How to Make a Compost More Acidic
Compost is a rewarding process that can be done at home easily, benefiting your landscape, the environment and your wallet. The key to composting is to keep the four main elements balanced: water, air, carbon, nitrogen. When compost piles are younger, they tend to be more acidic; when they are older, they are more alkaline. Depending on the plants you are using the compost on, you might need more acidic or alkaline soil. There are some tips to raise the acidic level in your compost, making it more beneficial for acid-loving plants.
Use a pH testing kit to test the soil. Follow the directions exactly, but usually you moisten the pH strip in the compost, then compare it to the color chart on the kit. A pH level under 7.0 is acidic. If the pH is over 7.0, you can take steps to lower the pH, or rather raise the acidity.
Add some fruit waste to the compost to help raise the acidity. This includes fruit cores, peelings, scraps and rotting fruit.
Add some pine needles to the compost from local trees. Use a shovel to mix the fruit and pine needles into the compost pile so it is evenly distributed.
Try not to add a lot of deciduous leaf and cuttings because these are more alkaline. Also avoid adding lime or calcium carbonate.
Adding compost is one of the best ways to boost a garden's ability to thrive without the use harmful chemicals. Carbon-rich, or "brown" matter, includes items such as tree bark, leaves, twigs and paper. Microorganisms such as bacteria, already present in the decaying matter, work together to break the pile down. A well-balanced compost pile produces usable compost in several weeks to several months, depending upon the size of the heap. Straw, shredded paper and chunks of plain corrugated cardboard are also excellent brown-matter add-ins for your compost pile or bin. * While fallen, dead branches count as brown matter, fresh garden clippings, such as pieces from pruned shrubs, are green matter.
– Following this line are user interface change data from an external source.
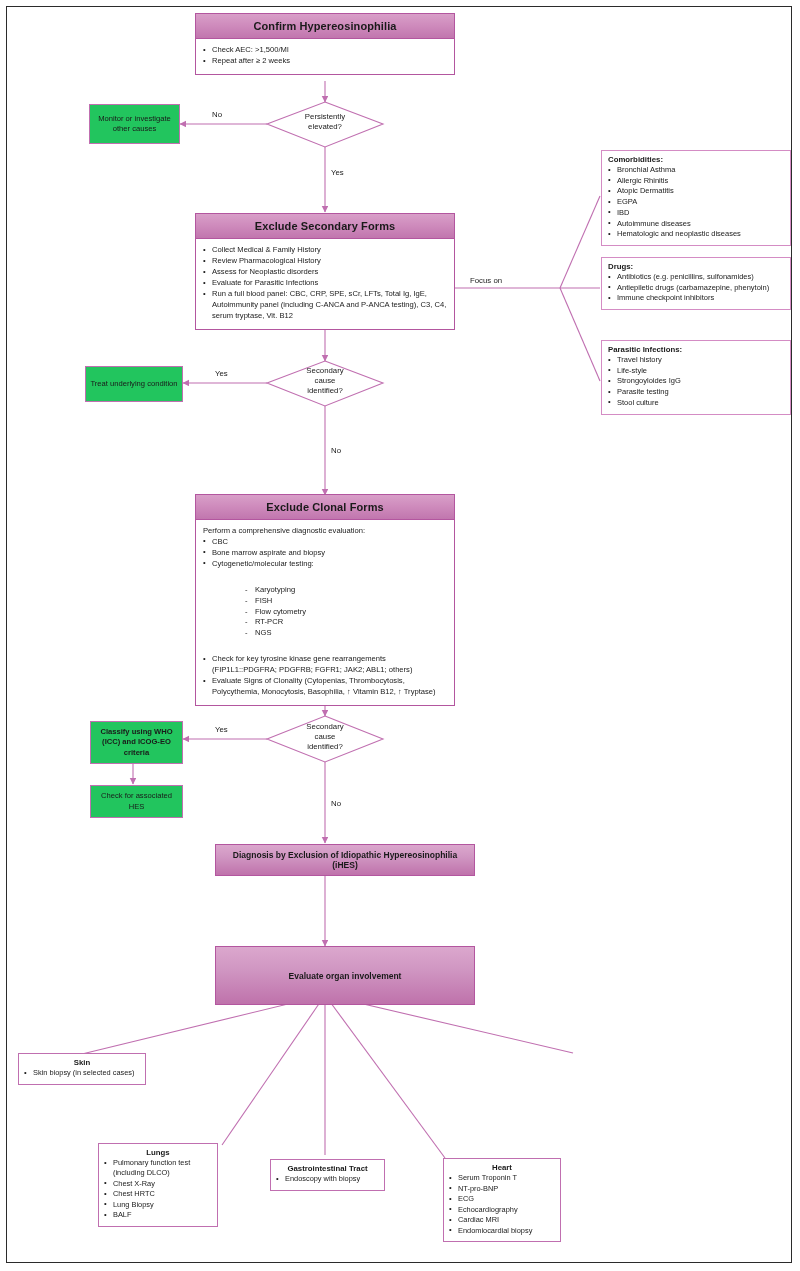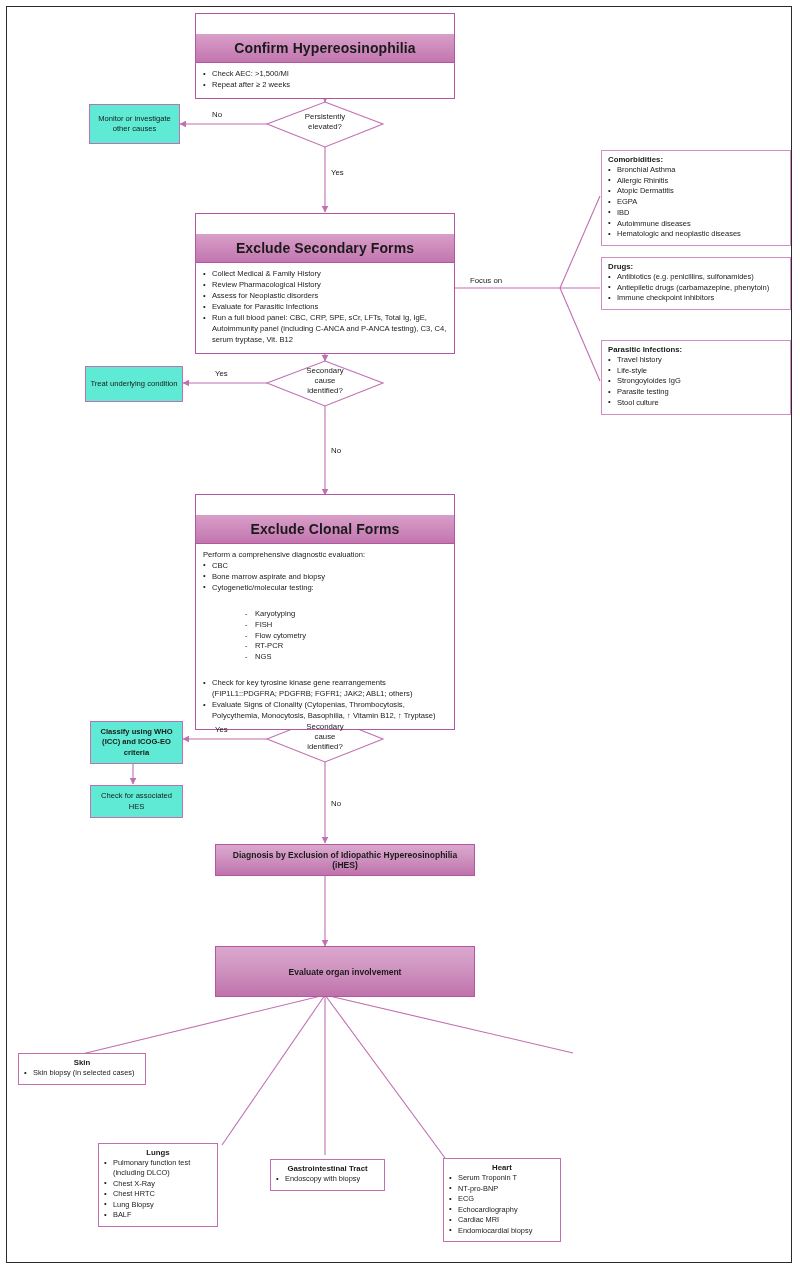"Confirm Hypereosinophilia" .procbox .hdr { font-size: 14px -> 11px; margin-top: 20px -> none }
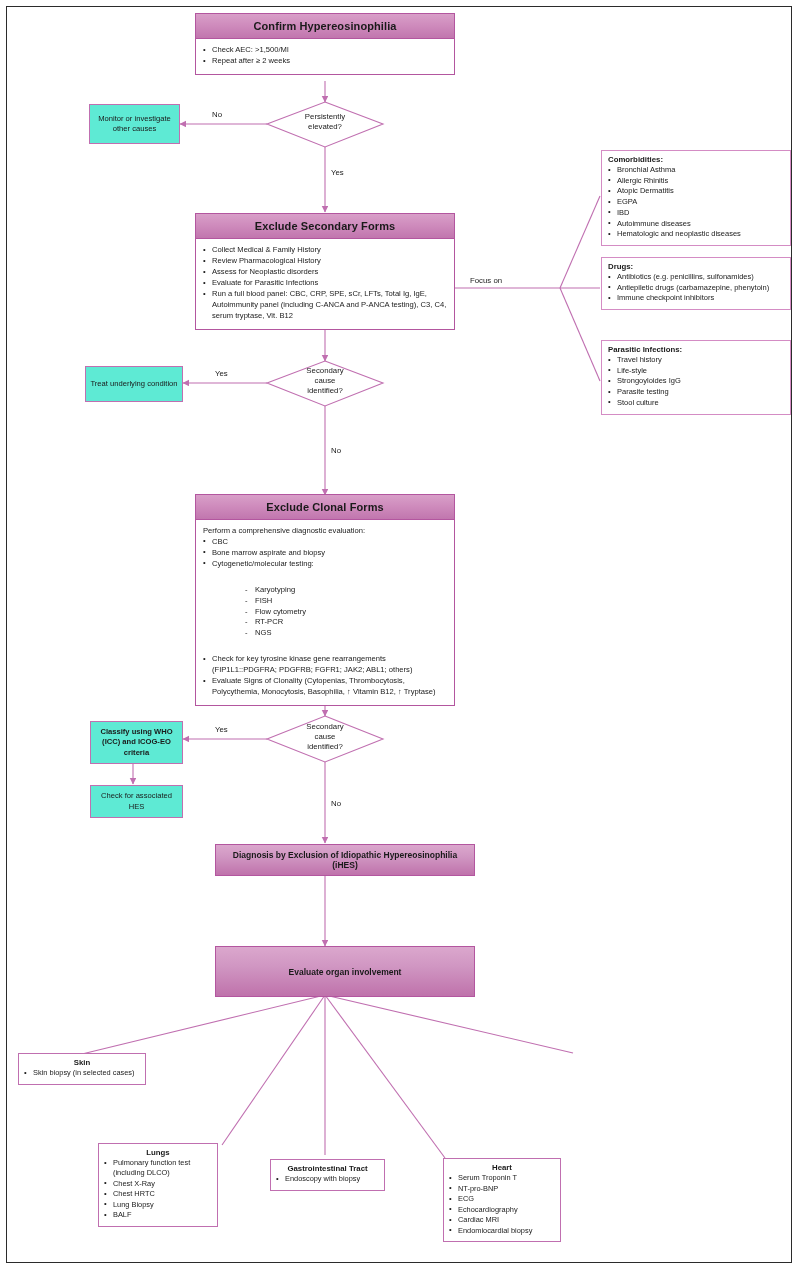"Monitor or investigate other causes" .plainbox { background: #5eead4 -> #22c55e }
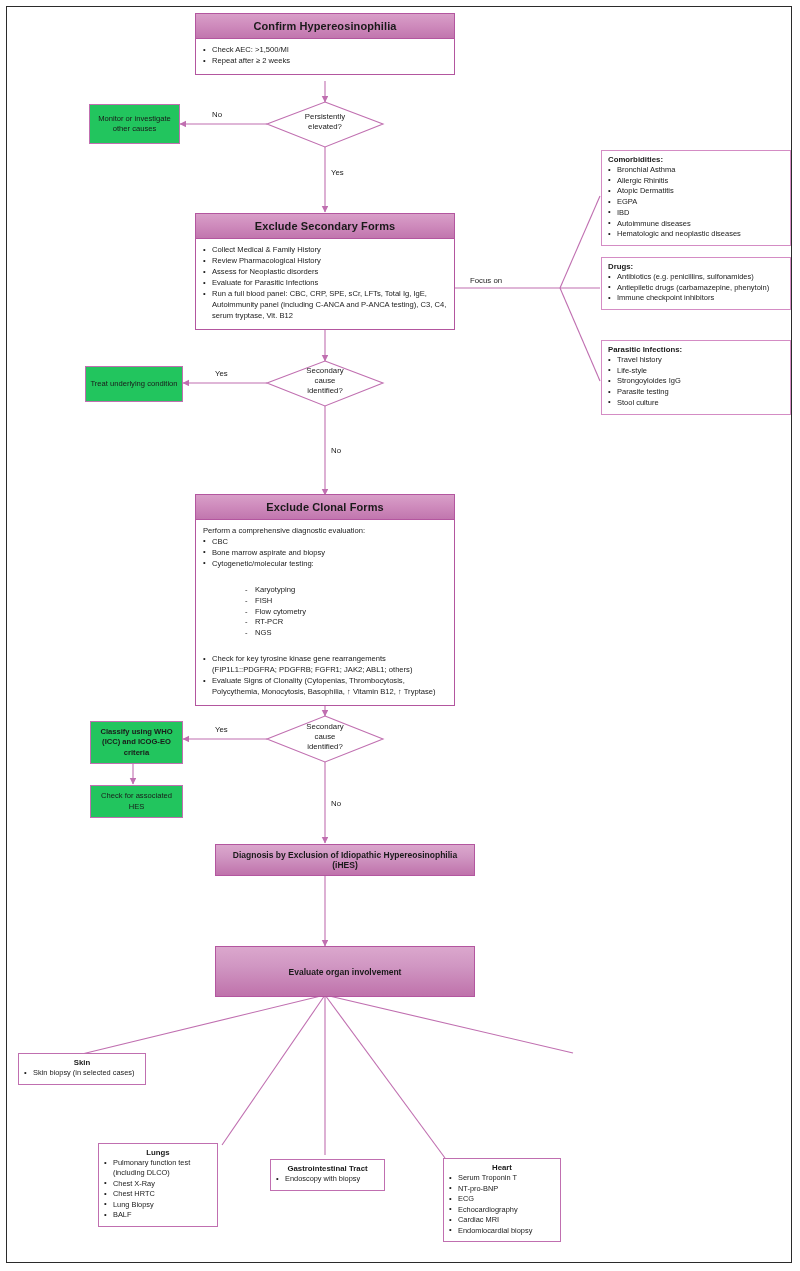"Evaluate organ involvement" div.node { height: 51px -> 59px }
The paper filter counts as brown matter, completely welcome in the pile. A compost pile that heats up as it should will kill any weed seeds present. Breads, pasta, dairy and meat products, bones, animal waste, and kitchen grease or oils should not be added to a compost bin. Also avoid putting any materials treated with potentially harmful chemicals into the compost pile, as these may either kill the microbes that help break matter down or they may introduce harmful chemicals to the compost and to the areas where compost is spread. Try these sparingly at first to ensure they break down in a reasonable amount of time. Get started by selecting a shaded area that's easily accessible, since you'll add materials and water to it from time time. Always cover the green matter with 5 inches or more of brown to help keep insects and vermin away. Sprinkle the pile with water if it feels too dry, or whenever you add dry brown matter. A tarp over the top of the pile isn't required, but it helps keep the moisture in. If you feel a compost pile or homemade bin is too messy or difficult to deal with, consider a pre-made composting bin such as the barrel-shaped style designed to either roll or turn on a spindle. Expect it to take several months before the compost in a pile three feet tall is ready. Compost is considered gold in the garden, and it has several uses: * Add fresh compost around garden plants in layers up to 3inches deep as a mulch.
- pH testing kit
- Pine needles
- Testing Compost pH Levels
- Composting Tips
- Caring For Compost Bins
- University of Illinois Extention: The Composting Process
- Gardener's Supply Company: Jumpstart Your Compost
- Bonnie Plants: How to Create a Compost Pile
- Fine Gardening: Hot Composting Versus Cold Composting
- ABC News: Can You Compost Citrus and Onion?